I've covered sports since I was a teenager 30 years ago. I attended countless games before I started covering sports.
I have never seen as much apathy at a game anywhere as I did at the Panthers' game. It was downright pathetic.
I know thousands of Canadians who would consider sacrificing their first-born for free hockey tickets.
Floridians don't deserve hockey.
•It was precisely 18 years ago—March 29, 1989 — when a right winger with the Soviet national team became the first USSR Ice Hockey Federation player to be permitted to play in the NHL.
Sergei Priakin signed with the Calgary Flames and made his NHL debut two days later.
• Sidney Crosby of the Pittsburgh Penguins will quite likely garner the trophy as the NHL's most-valuable player, although a strong case can be made for the second consecutive selection of the San Jose Sharks' Joe Thornton.
Personally, I don't think any player has had a more positive impact on a team's ascent than goaltender Roberto Luongo has had on the Vancouver Canucks.
A darkhorse for the honor, however, has emerged in Minnesota. Marian Gaborik is being credited widely for the Wild's emergence as a serious Stanley Cup contender. The Wild got hot in early January and haven't cooled. The catalyst to their upward mobility in the standings was the Jan. 6 return to the lineup of Gaborik. The team's fortunes since then show a direct correlation to his return, as it reeled off a 24-6-5 run.
• In Colorado, where the Avalanche have suffered through a disappointing season, plans are being made to discard goalie Jose Theodore, once the pride and joy of the Montreal Canadiens.
Theodore has been mostly wretched this season and the Avalanche plan to buy out the final season of his contract.
Colorado captain Joe Sakic, by the way, has been his usual productive self despite his team's woes, and, as the regular season nears its end, he has a reasonable chance to record his sixth 100-point season and first since 2000-01.
• There's a good profile of Vinny Lecavalier at www.nhl.com, revealing details about a trade request the superstar made early in the 2001-02 season.
Lecavalier, who entered Thursday night with an NHL-leading 49 goals for the Tampa Bay Lightning, was questioned publicly back then by his irascible coach, John Tortorella, prompting the stylish forward to ask ex-general manager Rick Dudley to deal him.
Dudley nearly nearly accepted an offer of Radek Bonk and Sami Salo from the Ottawa Senators for Lecavalier, but club owner Bill Davidson intervened and wouldn't approve the departure of Lecavalier without assurance from Dudley that the team would be visibly better without him. Dudley didn't wish to provide that guarantee. Good thing for Lightning fans.

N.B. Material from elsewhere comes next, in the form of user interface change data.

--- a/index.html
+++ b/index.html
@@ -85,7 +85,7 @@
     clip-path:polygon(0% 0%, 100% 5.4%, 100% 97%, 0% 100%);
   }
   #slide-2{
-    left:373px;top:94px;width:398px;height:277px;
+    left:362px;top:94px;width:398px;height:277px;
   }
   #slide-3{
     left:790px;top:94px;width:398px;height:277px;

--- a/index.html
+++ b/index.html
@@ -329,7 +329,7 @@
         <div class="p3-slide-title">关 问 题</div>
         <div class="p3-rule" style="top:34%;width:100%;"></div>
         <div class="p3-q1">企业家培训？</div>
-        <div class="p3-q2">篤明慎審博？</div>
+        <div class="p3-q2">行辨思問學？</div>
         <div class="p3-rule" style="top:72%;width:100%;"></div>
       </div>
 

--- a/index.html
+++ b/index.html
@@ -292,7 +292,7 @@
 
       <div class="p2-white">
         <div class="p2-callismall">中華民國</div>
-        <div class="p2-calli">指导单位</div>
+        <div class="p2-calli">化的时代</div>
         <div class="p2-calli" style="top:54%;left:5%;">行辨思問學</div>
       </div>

"I never looked at it as fighting," Tortorella said. "I looked at it as trying to find the common ground where I was trying to define accountability and he was trying to define accountability. We had a disagreement there. We worked through that. I think he has turned into a man now and understands the road he needs to go down."
Jay Feaster put an end to the public squabbling between Lecavalier and Tororella when he replaced Dudley in February of 2002.

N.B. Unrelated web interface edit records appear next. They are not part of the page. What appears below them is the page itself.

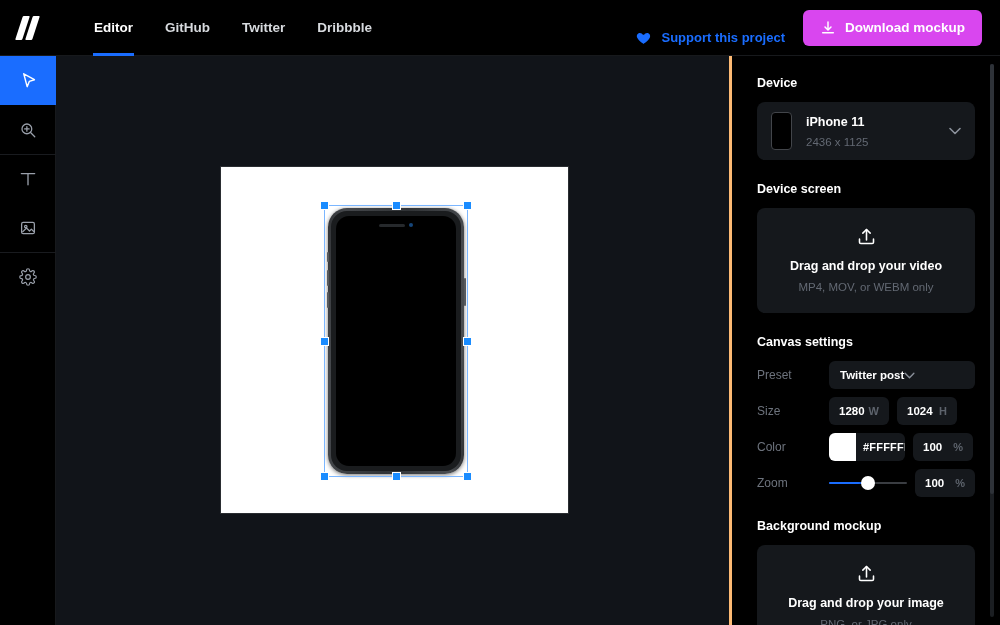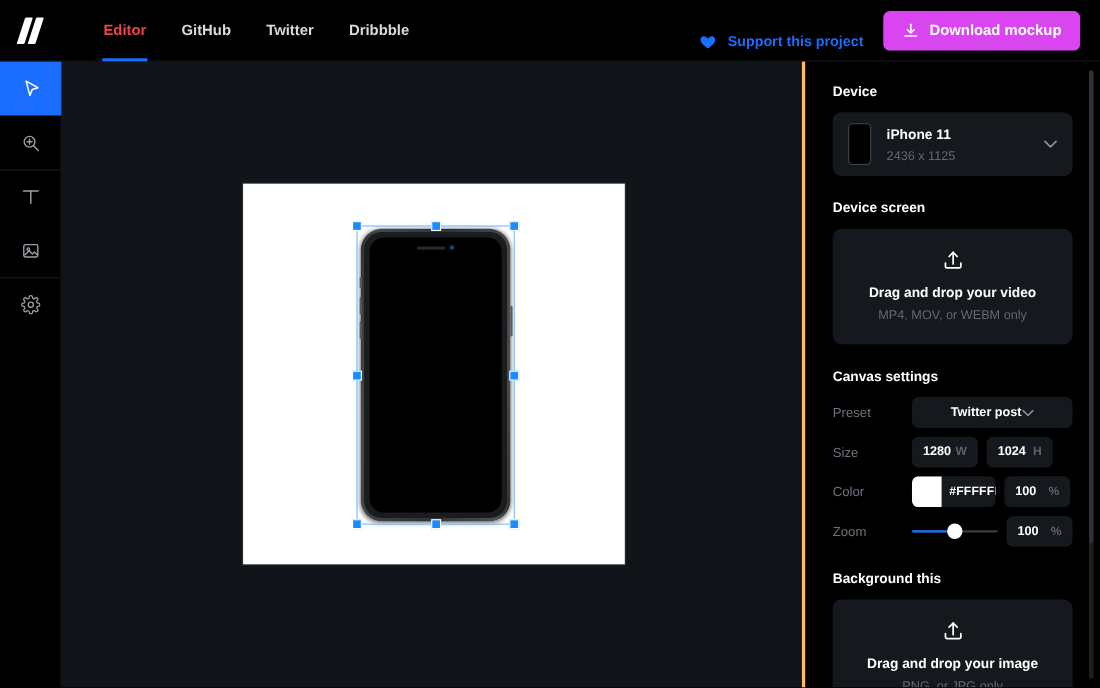--- a/index.html
+++ b/index.html
@@ -40,7 +40,7 @@
     color: #d7dade; font-size: 13.5px; font-weight: bold;
     cursor: pointer; white-space: nowrap;
   }
-  .nav-item.active { color: #ef4444; }
+  .nav-item.active { color: #ffffff; }
   .nav-item.active::after {
     content: ""; position: absolute; left: 15px; right: 15px; bottom: 0;
     height: 3px; background: #1a6dff;

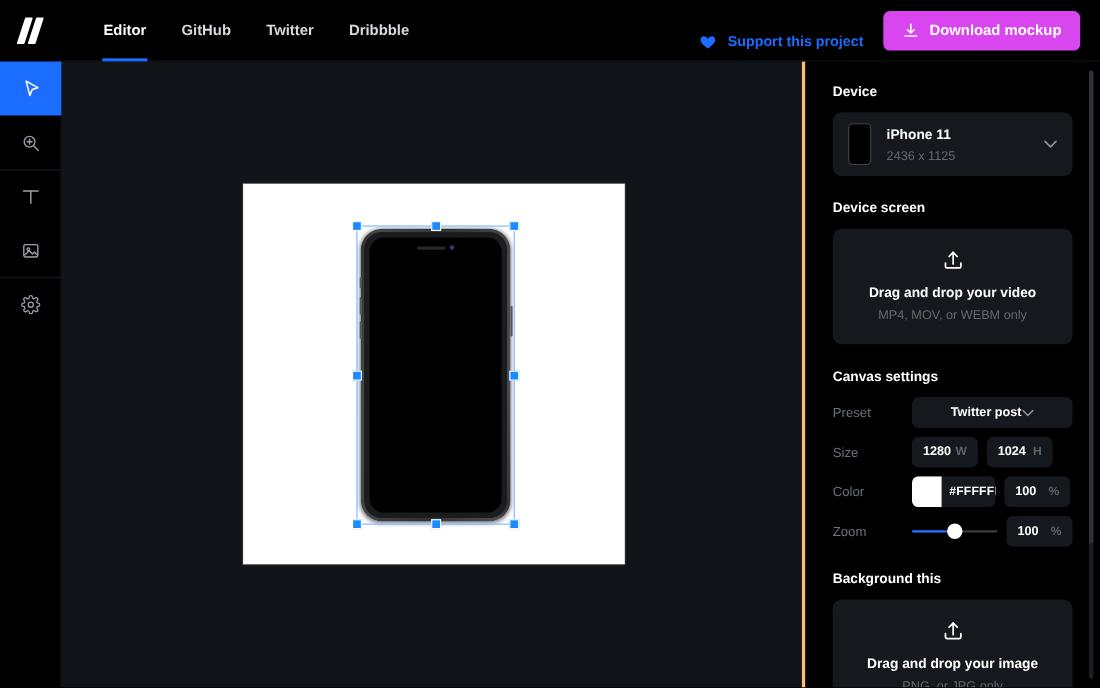--- a/index.html
+++ b/index.html
@@ -193,7 +193,7 @@
     display: flex; align-items: center; cursor: text;
   }
   .fld.preset {
-    flex: 1; justify-content: center; padding: 0 11px; cursor: pointer;
+    flex: 1; justify-content: flex-start; padding: 0 11px; cursor: pointer;
   }
   .fld-val { color: #ffffff; font-size: 11.5px; font-weight: bold; }
   .fld-unit { color: #5d636c; font-size: 11px; font-weight: bold; }

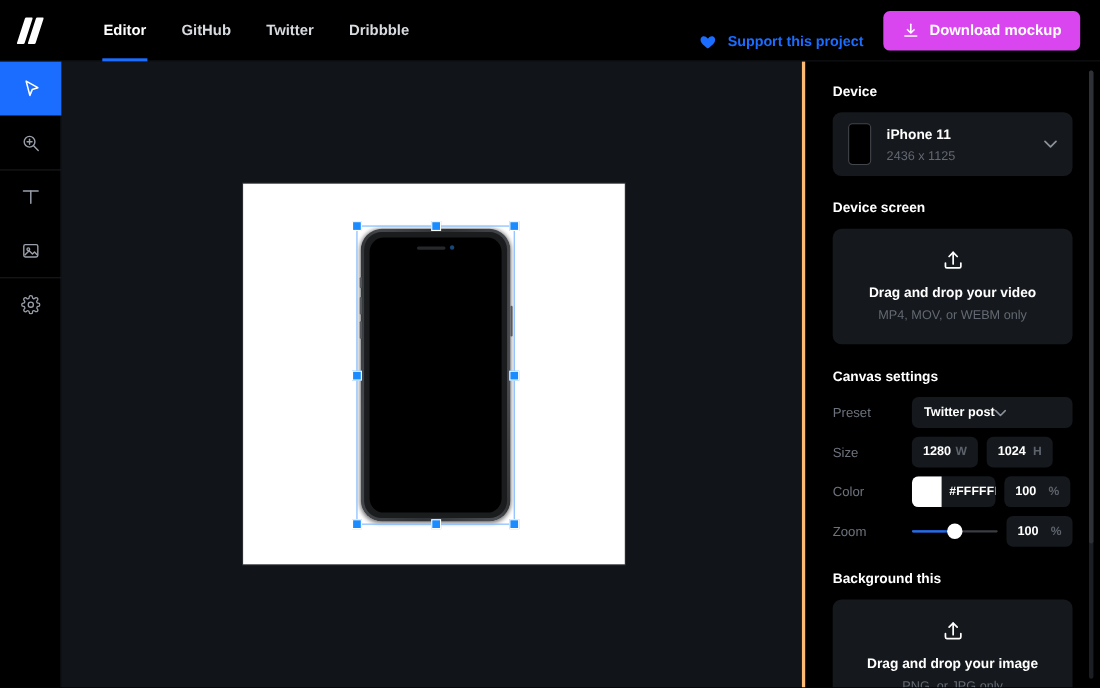--- a/index.html
+++ b/index.html
@@ -430,7 +430,7 @@
         </div>
       </div>
 
-      <div class="sec-title mt">Background this</div>
+      <div class="sec-title mt">Background mockup</div>
 
       <div class="drop">
         <svg class="drop-ico" width="21" height="21" viewBox="0 0 24 24" fill="none" stroke="#ffffff" stroke-width="1.8" stroke-linecap="round" stroke-linejoin="round">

"The first thing I did was met with Vinny and told him that I wanted John to coach this team and I told John that Vinny wasn’t going anywhere,"Feaster said. "We didn’t need our two more high-profile people airing out their dirty laundry in public."
• The Edmonton Oilers, who are bad and desperate, will be active in free agency and on the trade market this off-season, of course, and will increase their payroll from $40-million to $43-million.

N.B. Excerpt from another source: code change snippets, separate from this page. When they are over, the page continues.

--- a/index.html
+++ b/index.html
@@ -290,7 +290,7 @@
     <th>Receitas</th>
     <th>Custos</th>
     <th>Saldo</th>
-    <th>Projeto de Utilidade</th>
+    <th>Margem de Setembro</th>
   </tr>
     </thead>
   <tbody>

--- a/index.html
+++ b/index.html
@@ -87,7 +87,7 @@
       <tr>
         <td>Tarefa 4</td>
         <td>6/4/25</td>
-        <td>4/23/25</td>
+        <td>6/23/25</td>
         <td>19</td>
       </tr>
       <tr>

Adding an offensive defenceman, such as Mathieu Schneider, is their top priority. Schneider is enjoying a good season with the Detroit Red Wings and is eligible for free agency in the off-season.
Other defencemen on the Oilers' radar screen are Tom Preising and Brad Stuart. They also have their sights set on forwards Ray Whitney, Scott Gomez and Daniel Briere, although the latter likely will jump to the Philadelphia Flyers or re-sign with the Buffalo Sabres.